Come ti ribalto il free speech: Jimmy Kimmel e il bavaglio MAGA

Jimmy Kimmel, dunque, è stato oscurato e silenziato dal potere? «Solo» per aver osato dire la sua – certo in maniera ironica e, sì, per alcuni sconveniente – su Charlie Kirk o, meglio, sulla reazione dell’universo MAGA all’uccisione dell’attivista conservatore? Al netto dell’esultanza (da stadio) di Donald Trump alla notizia della sospensione della trasmissione di Kimmel, e tenendo presente i dati di audience certo non confortanti, un discorso generale per i cosiddetti late show, il panorama – di per sé – è inquietante: la polarizzazione e l’iperpartigianeria, negli Stati Uniti, stanno complicando e non poco le cose. Al punto che, oggi, è sempre più difficile distinguere tra opinione e provocazione, tra satira e censura, tra dissenso e minaccia. In un senso come nell’altro.
Kimmel, come molti altri comici, ha costruito la sua carriera giocando sul confine tra ironia e critica politica, spesso pungente. Ma in un’epoca in cui ogni parola è decontestualizzata, ripresa, processata sui social e sottoposta a giudizio pubblico in tempo reale, anche l’ironia rischia la squalifica. E quando si invoca la «sospensione» – temporanea o meno – di un comico, non siamo più nel regno dell’intrattenimento: siamo nel cuore del dibattito culturale su che cosa significhi oggi libertà di espressione. O free speech, volendo sbandierare un’espressione cara al citato universo MAGA. Tempi bui, si dirà.

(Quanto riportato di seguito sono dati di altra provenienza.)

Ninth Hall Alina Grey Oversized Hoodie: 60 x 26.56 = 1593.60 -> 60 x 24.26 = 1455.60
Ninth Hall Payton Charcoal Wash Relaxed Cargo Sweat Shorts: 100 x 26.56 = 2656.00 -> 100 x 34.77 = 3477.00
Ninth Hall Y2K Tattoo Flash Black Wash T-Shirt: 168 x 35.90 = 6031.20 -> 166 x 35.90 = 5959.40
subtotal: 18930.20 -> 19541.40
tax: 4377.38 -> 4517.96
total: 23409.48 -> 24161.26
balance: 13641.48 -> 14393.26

Gli interrogativi di molti, oggi, sono – con i dovuti paragoni – simili a quelli sollevati sulla scia della morte di Kirk. L’uccisione, tragica, dell’influencer di destra si lega a doppio filo al clima di radicalizzazione, all’insofferenza crescente verso l’opinione altrui che, attenzione, non riguarda solo l’America e, in definitiva, all’odio ideologico che, ahinoi, può facilmente sfociare in violenza. Non è solo un caso isolato: siamo cresciuti in un mondo che combatteva le idee altrui, giuste o sbagliate, con il dialogo e il confronto; ci ritroviamo in un mondo in cui la parola non è più solo veicolo di idee, ma anche terreno di scontro. Politico. Sociale. Fisico.

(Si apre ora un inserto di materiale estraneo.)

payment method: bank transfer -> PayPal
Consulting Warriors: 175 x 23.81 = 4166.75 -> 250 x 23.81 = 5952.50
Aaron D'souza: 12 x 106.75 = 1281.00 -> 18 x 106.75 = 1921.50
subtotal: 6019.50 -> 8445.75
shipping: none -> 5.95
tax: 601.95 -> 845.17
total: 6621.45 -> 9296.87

Il principio del free speech – così caro alla cultura anglosassone e, in questi ultimi anni, come detto alla retorica MAGA – non è mai stato sinonimo di impunità retorica. Ci sono limiti e leggi: l’incitamento alla violenza, la disinformazione deliberata, l’odio razziale. Ma il suo valore fondante resta. Deve restare: permettere l’esistenza del dissenso, della pluralità, della critica. Quando il dissenso viene messo a tacere, anche per motivi apparentemente giustificati, il rischio è che la soglia della tolleranza si abbassi per tutti.
Nell’America di oggi, beh, l’impressione è che siamo ben oltre la soglia del necessario. La cultura del take down, tornando a Kimmel e ad altri, della sospensione, della cancellazione, non aiuta a costruire spazi di convivenza: al contrario, li restringe. E se negli Stati Uniti l’informazione e l’opinione diventano campi minati, basti pensare alle pressioni sul Washington Post, non illudiamoci che l’Europa sia immune. La vera difesa della libertà di espressione non è la libertà di dire tutto, ma la capacità di reggere ciò che non condividiamo. In un senso come nell’altro. Se la parola diventa pericolosa, allora l’unica alternativa è il silenzio. Ma nessuna democrazia è mai nata – o sopravvissuta – nel silenzio.